■ What is needed: Apart from any images, the entries are to be output exactly.

■ Change listing data:
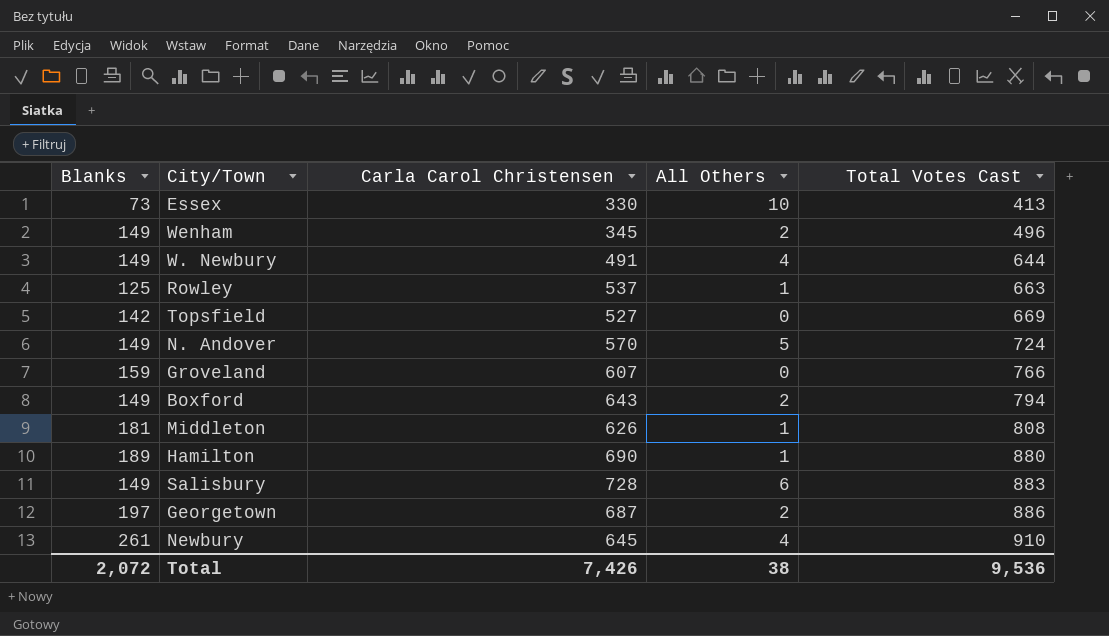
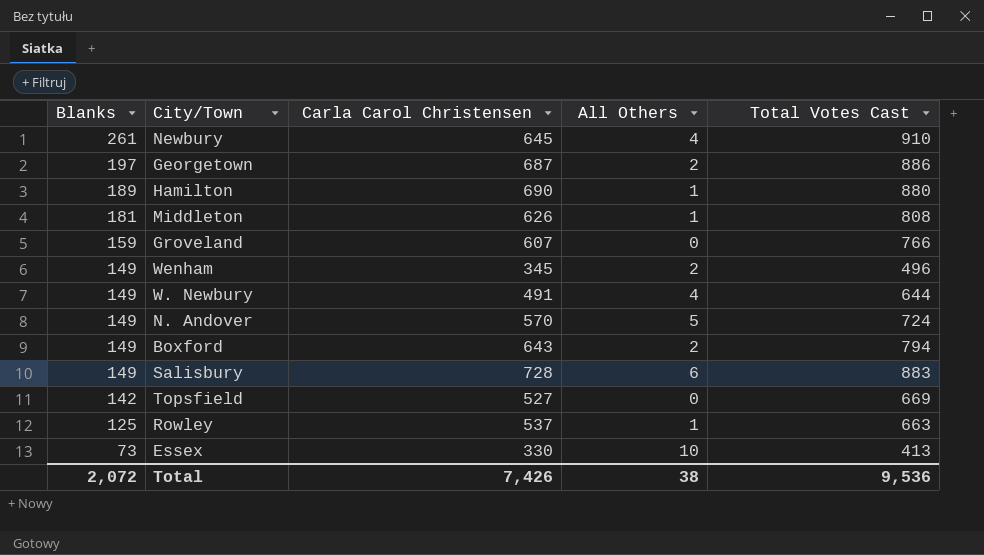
row order: Total Votes Cast ascending -> Blanks descending

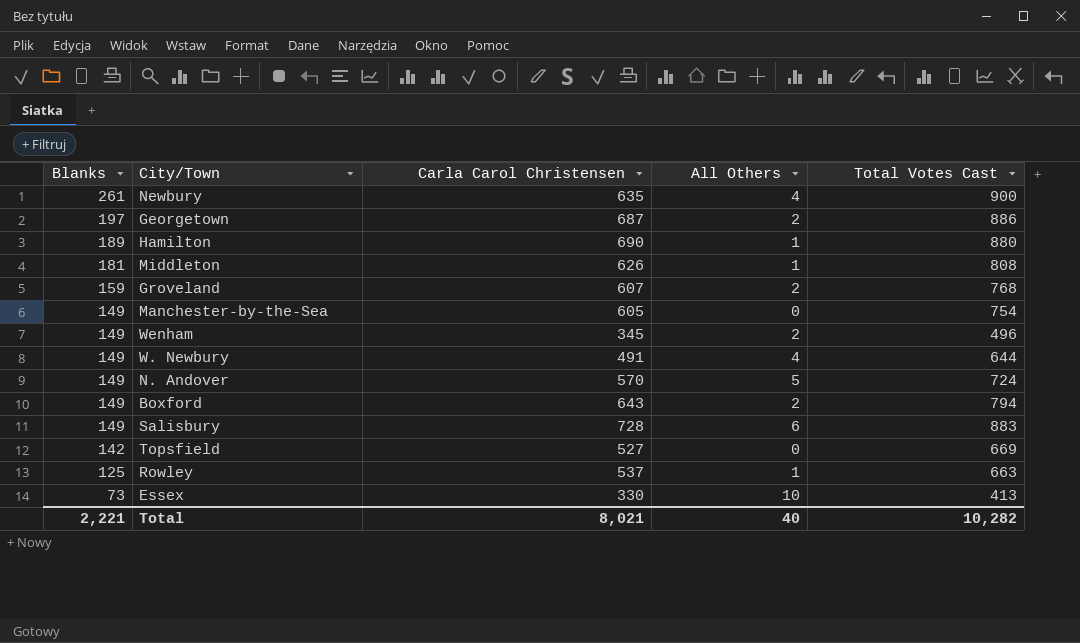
Newbury | Carla Carol Christensen: 645 -> 635
Newbury | Total Votes Cast: 910 -> 900
Groveland | All Others: 0 -> 2
Groveland | Total Votes Cast: 766 -> 768
row Manchester-by-the-Sea: none -> 149 | 605 | 0 | 754
Total | Blanks: 2,072 -> 2,221
Total | Carla Carol Christensen: 7,426 -> 8,021
Total | All Others: 38 -> 40
Total | Total Votes Cast: 9,536 -> 10,282

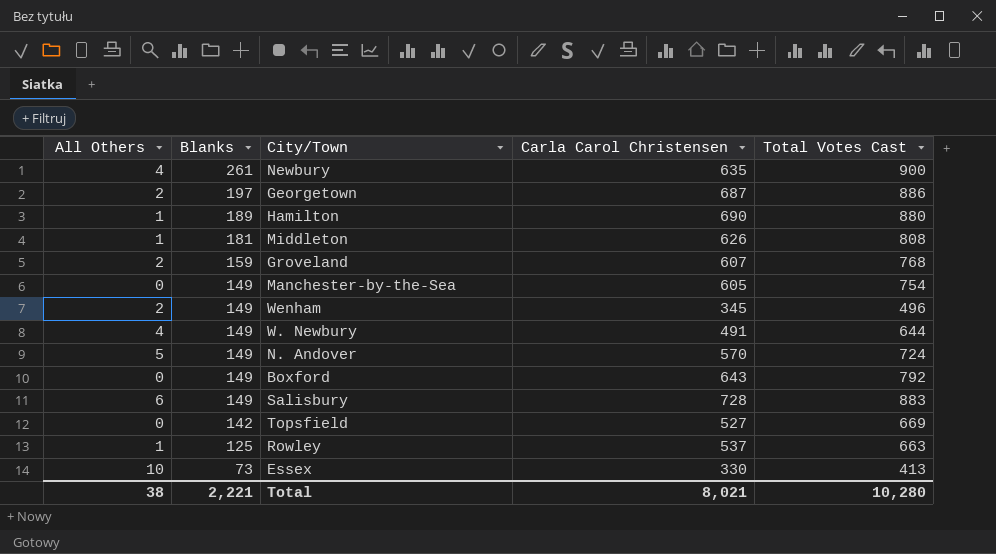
column All Others | position: 4 -> 1
Boxford | All Others: 2 -> 0
Boxford | Total Votes Cast: 794 -> 792
Total | All Others: 40 -> 38
Total | Total Votes Cast: 10,282 -> 10,280

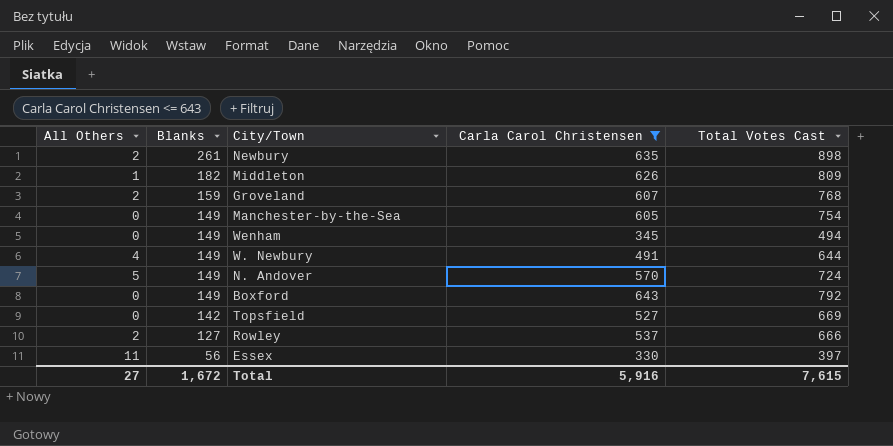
filter: none -> Carla Carol Christensen <= 643
Newbury | All Others: 4 -> 2
Newbury | Total Votes Cast: 900 -> 898
Middleton | Blanks: 181 -> 182
Middleton | Total Votes Cast: 808 -> 809
Wenham | All Others: 2 -> 0
Wenham | Total Votes Cast: 496 -> 494
Rowley | All Others: 1 -> 2
Rowley | Blanks: 125 -> 127
Rowley | Total Votes Cast: 663 -> 666
Essex | All Others: 10 -> 11
Essex | Blanks: 73 -> 56
Essex | Total Votes Cast: 413 -> 397
Total | All Others: 38 -> 27
Total | Blanks: 2,221 -> 1,672
Total | Carla Carol Christensen: 8,021 -> 5,916
Total | Total Votes Cast: 10,280 -> 7,615

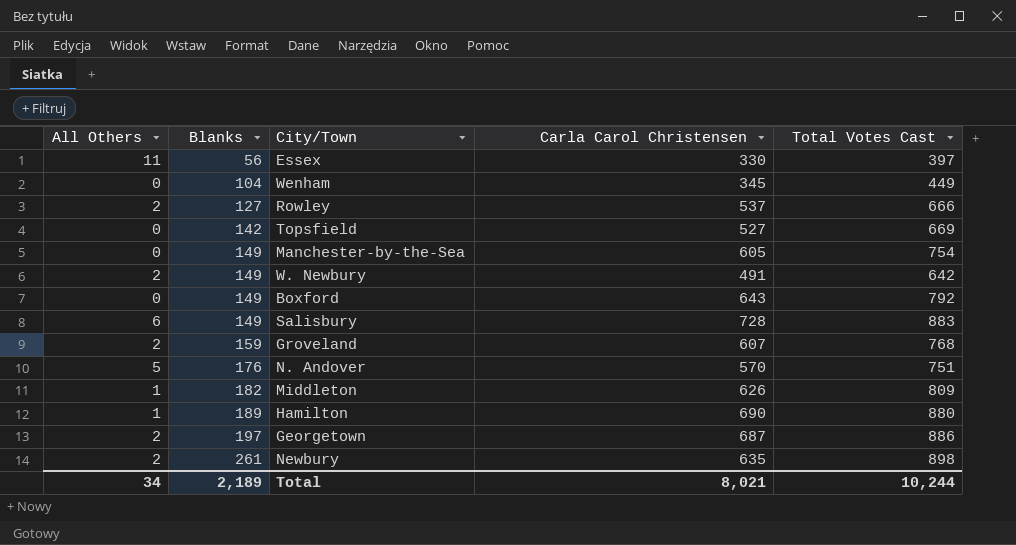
filter: Carla Carol Christensen <= 643 -> none
row order: Blanks descending -> Blanks ascending
Wenham | Blanks: 149 -> 104
Wenham | Total Votes Cast: 494 -> 449
W. Newbury | All Others: 4 -> 2
W. Newbury | Total Votes Cast: 644 -> 642
N. Andover | Blanks: 149 -> 176
N. Andover | Total Votes Cast: 724 -> 751
Total | All Others: 27 -> 34
Total | Blanks: 1,672 -> 2,189
Total | Carla Carol Christensen: 5,916 -> 8,021
Total | Total Votes Cast: 7,615 -> 10,244

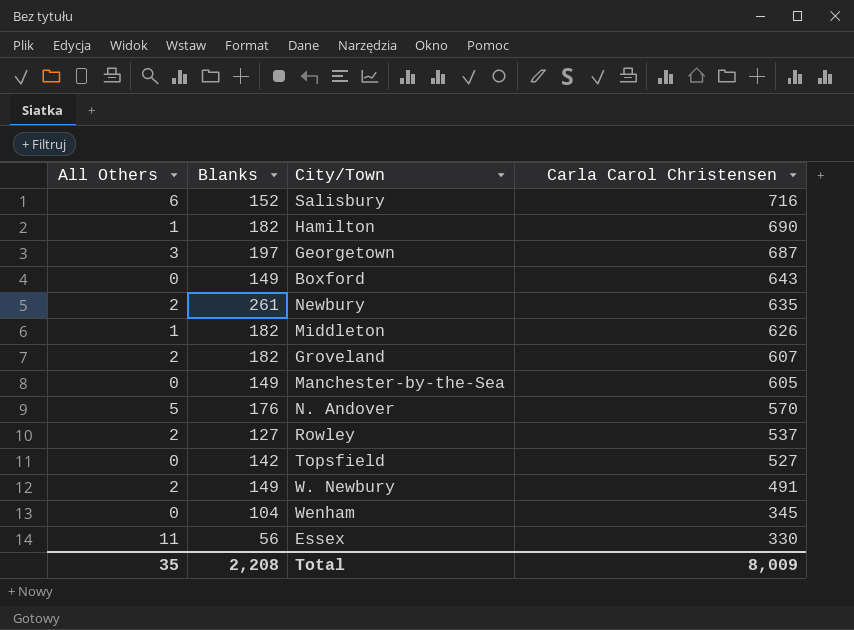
row order: Blanks ascending -> Carla Carol Christensen descending
column Total Votes Cast | formula: [All Others] + [Blanks] + [Carla Carol Christensen] -> none
Salisbury | Blanks: 149 -> 152
Salisbury | Carla Carol Christensen: 728 -> 716
Hamilton | Blanks: 189 -> 182
Georgetown | All Others: 2 -> 3
Groveland | Blanks: 159 -> 182
Total | All Others: 34 -> 35
Total | Blanks: 2,189 -> 2,208
Total | Carla Carol Christensen: 8,021 -> 8,009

■ Your solution:
row order: Total Votes Cast ascending -> Blanks descending

Newbury | Carla Carol Christensen: 645 -> 635
Newbury | Total Votes Cast: 910 -> 900
Groveland | All Others: 0 -> 2
Groveland | Total Votes Cast: 766 -> 768
row Manchester-by-the-Sea: none -> 149 | 605 | 0 | 754
Total | Blanks: 2,072 -> 2,221
Total | Carla Carol Christensen: 7,426 -> 8,021
Total | All Others: 38 -> 40
Total | Total Votes Cast: 9,536 -> 10,282

column All Others | position: 4 -> 1
Boxford | All Others: 2 -> 0
Boxford | Total Votes Cast: 794 -> 792
Total | All Others: 40 -> 38
Total | Total Votes Cast: 10,282 -> 10,280

filter: none -> Carla Carol Christensen <= 643
Newbury | All Others: 4 -> 2
Newbury | Total Votes Cast: 900 -> 898
Middleton | Blanks: 181 -> 182
Middleton | Total Votes Cast: 808 -> 809
Wenham | All Others: 2 -> 0
Wenham | Total Votes Cast: 496 -> 494
Rowley | All Others: 1 -> 2
Rowley | Blanks: 125 -> 127
Rowley | Total Votes Cast: 663 -> 666
Essex | All Others: 10 -> 11
Essex | Blanks: 73 -> 56
Essex | Total Votes Cast: 413 -> 397
Total | All Others: 38 -> 27
Total | Blanks: 2,221 -> 1,672
Total | Carla Carol Christensen: 8,021 -> 5,916
Total | Total Votes Cast: 10,280 -> 7,615

filter: Carla Carol Christensen <= 643 -> none
row order: Blanks descending -> Blanks ascending
Wenham | Blanks: 149 -> 104
Wenham | Total Votes Cast: 494 -> 449
W. Newbury | All Others: 4 -> 2
W. Newbury | Total Votes Cast: 644 -> 642
N. Andover | Blanks: 149 -> 176
N. Andover | Total Votes Cast: 724 -> 751
Total | All Others: 27 -> 34
Total | Blanks: 1,672 -> 2,189
Total | Carla Carol Christensen: 5,916 -> 8,021
Total | Total Votes Cast: 7,615 -> 10,244

row order: Blanks ascending -> Carla Carol Christensen descending
column Total Votes Cast | formula: [All Others] + [Blanks] + [Carla Carol Christensen] -> none
Salisbury | Blanks: 149 -> 152
Salisbury | Carla Carol Christensen: 728 -> 716
Hamilton | Blanks: 189 -> 182
Georgetown | All Others: 2 -> 3
Groveland | Blanks: 159 -> 182
Total | All Others: 34 -> 35
Total | Blanks: 2,189 -> 2,208
Total | Carla Carol Christensen: 8,021 -> 8,009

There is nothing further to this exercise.